Showing posts with label willie morris award for southern fiction. Show all posts
Showing posts with label willie morris award for southern fiction. Show all posts

Sunday, October 24, 2010

Why My Arm is Purple

The closest I will come to gripping an Oscar...
was being presented the Willie Morris Award for Southern Fiction last week at the New York Yacht Club.
I'd like to thank the Academy...

Thanks to Reba Williams, founder of the award, and Dave Williams, her husband, and the judges who decided on SECRET KEEPERS as the winner, I had a heavenly week.

I pinched myself a lot. Hence, the purple arm.

My friends, if you have a southern author in mind who has had a book published this year or next, a book set in the South, nominate them for this award--and send in a copy of their galley or book to Reba for consideration.

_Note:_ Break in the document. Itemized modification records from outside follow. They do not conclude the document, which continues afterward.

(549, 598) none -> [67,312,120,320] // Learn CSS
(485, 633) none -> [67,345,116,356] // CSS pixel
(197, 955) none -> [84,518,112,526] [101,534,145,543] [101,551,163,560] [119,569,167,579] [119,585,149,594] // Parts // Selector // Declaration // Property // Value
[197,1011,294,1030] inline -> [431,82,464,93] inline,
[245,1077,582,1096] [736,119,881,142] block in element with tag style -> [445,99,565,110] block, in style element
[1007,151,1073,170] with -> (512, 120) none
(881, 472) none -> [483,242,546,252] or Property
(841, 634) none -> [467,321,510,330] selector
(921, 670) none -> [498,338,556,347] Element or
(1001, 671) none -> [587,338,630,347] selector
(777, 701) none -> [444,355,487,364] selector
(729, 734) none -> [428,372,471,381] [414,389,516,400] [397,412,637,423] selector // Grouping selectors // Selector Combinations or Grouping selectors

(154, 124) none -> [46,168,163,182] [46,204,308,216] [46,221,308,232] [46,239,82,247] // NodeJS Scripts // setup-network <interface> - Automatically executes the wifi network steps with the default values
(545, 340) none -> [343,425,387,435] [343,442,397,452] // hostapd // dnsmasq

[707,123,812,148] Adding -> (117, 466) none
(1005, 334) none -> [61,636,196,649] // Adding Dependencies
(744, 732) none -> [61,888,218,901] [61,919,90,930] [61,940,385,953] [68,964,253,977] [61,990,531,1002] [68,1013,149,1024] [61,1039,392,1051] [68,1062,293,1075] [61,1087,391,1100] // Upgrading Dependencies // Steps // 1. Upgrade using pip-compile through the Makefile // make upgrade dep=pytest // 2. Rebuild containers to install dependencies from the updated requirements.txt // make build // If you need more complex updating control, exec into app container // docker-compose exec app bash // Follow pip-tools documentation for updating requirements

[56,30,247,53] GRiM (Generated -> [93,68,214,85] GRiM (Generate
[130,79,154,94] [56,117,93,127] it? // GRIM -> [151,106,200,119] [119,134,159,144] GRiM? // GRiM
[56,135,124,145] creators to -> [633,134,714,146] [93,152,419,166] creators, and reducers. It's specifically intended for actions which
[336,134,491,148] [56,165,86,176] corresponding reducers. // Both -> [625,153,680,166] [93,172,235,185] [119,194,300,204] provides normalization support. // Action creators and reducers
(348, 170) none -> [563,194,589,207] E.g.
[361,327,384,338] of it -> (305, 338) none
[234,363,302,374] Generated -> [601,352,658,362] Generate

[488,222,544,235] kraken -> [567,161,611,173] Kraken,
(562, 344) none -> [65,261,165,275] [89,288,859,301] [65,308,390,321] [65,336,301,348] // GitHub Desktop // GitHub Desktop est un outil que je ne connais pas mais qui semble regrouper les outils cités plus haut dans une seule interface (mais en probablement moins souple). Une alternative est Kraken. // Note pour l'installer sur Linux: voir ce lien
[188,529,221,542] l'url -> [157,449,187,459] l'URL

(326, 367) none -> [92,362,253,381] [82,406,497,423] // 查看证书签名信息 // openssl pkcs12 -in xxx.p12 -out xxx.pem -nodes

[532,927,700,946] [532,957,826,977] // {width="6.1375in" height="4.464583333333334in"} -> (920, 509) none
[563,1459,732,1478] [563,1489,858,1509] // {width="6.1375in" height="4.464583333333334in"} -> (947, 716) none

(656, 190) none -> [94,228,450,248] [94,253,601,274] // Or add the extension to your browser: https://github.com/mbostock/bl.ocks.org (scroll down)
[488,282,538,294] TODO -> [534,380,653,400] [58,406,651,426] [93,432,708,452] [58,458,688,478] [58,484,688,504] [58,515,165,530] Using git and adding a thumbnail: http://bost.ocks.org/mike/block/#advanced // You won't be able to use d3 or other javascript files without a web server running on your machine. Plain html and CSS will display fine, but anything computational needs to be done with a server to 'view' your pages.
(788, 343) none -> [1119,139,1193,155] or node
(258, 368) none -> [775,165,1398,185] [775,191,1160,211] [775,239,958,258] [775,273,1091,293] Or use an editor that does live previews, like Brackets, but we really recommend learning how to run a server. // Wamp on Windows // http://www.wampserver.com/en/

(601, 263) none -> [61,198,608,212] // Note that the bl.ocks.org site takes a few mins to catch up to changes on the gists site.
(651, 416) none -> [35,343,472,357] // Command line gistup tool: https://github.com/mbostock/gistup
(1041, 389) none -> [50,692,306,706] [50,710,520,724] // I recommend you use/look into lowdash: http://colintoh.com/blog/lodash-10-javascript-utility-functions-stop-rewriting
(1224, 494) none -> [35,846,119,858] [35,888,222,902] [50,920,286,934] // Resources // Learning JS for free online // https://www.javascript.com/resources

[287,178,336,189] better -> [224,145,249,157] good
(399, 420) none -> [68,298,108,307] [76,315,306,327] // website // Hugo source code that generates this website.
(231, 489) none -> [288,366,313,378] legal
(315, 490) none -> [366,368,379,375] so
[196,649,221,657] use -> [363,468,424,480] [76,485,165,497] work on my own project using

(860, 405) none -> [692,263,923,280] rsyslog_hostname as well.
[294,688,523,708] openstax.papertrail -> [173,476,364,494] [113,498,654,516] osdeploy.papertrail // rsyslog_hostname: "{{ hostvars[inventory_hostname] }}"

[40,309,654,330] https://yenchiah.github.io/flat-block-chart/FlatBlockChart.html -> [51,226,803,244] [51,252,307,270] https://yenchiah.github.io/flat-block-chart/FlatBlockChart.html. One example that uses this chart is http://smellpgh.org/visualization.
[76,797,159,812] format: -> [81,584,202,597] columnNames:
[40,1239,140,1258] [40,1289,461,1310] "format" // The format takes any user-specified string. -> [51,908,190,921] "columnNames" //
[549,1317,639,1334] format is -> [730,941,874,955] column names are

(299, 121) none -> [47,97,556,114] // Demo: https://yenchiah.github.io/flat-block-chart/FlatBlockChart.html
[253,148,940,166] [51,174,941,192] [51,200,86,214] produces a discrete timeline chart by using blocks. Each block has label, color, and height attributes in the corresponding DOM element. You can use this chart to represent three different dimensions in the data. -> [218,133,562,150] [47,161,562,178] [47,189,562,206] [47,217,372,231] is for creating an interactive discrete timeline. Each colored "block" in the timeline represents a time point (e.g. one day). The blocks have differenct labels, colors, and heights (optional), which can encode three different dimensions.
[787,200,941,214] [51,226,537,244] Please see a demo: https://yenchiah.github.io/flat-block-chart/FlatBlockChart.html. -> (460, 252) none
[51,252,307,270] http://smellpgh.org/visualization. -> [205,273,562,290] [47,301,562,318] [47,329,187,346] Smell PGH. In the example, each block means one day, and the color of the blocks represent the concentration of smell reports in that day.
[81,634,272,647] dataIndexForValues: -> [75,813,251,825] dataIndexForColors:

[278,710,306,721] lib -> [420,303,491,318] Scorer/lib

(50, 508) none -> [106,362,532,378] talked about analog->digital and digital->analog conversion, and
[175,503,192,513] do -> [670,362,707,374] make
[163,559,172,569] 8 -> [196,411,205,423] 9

I tell you, last week's reception was one of the best moments of my writing life.
 


Among those attending the reception were David, Aurora and James, editors and publicists from Picador.
 

Tuesday, June 29, 2010

The Willie Morris Award for Southern Fiction

This is what I think about literary awards: they come about from selfless acts and are created and run by generous people. They are vital to writers and the literary world because they keep writing  important. Literary awards shine a big bright spotlight on novels and nonfiction and poetry and short fiction--they keep it all vital for authors and readers.

Can you tell I'm leading up to something?

I just received word SECRET KEEPERS received the Willie Morris Award for Southern Fiction. A huge honor, an annual prize "for the best novel set in the South." The award includes  $2,500, an expense-paid trip to New York City, and a luncheon at the Yacht Club.

It was the kind of email that would have set my heart galloping, except it already was-- I'd just come in from the garden and was already out of breath, with a racing heart. It was 100 degree out there, and I had been shoveling mulch, and was smarting from fire ant bites. This sounds like I'm complaining but I'm not-- I love those hard chores, the sweat, and the sore muscles. It clears my head. It strengthens my writing. It is, I realize, my meditation practice.  So-- I came inside finally, because I was out of my 100+ strength sunscreen. I have this Irish-English-Welsh skin--from my forebears generations ago-- skin that prefers foggy moist days.  Outside, I wear a big floppy hat and sunglasses and gloves and a long-sleeved shirt outside-- I look the Invisible Man (pictured here for your convenience)  if he were a woman. 

  I glanced at my email while I guzzled another glass of water and my knees went weak, and I sat down, trying to keep sweat drops off my laptop. After shock wore off, gratitude filled me, and that's one of the best feelings a human can have: gratitude.

So, looks like I'll be heading up to NYC in October, and meeting the judges of this fantastic award.

Writing is a solitary business. And then you send your novels out in the world-- like they are children who must make their own way.
How gratifying to know Secret Keepers might qualify for this award that is, as the Willie Morris Award for Southern Fiction explains,  "chosen for the quality of its prose, originality, and authenticity of setting and characters." Or in the words of the writer Willie Morris, the spirit of the novel might bring "hope for belonging, for belief in a people's better nature, for steadfastness against all that is hollow or crass or rootless or destructive."

Thank you doesn't even begin to cover it.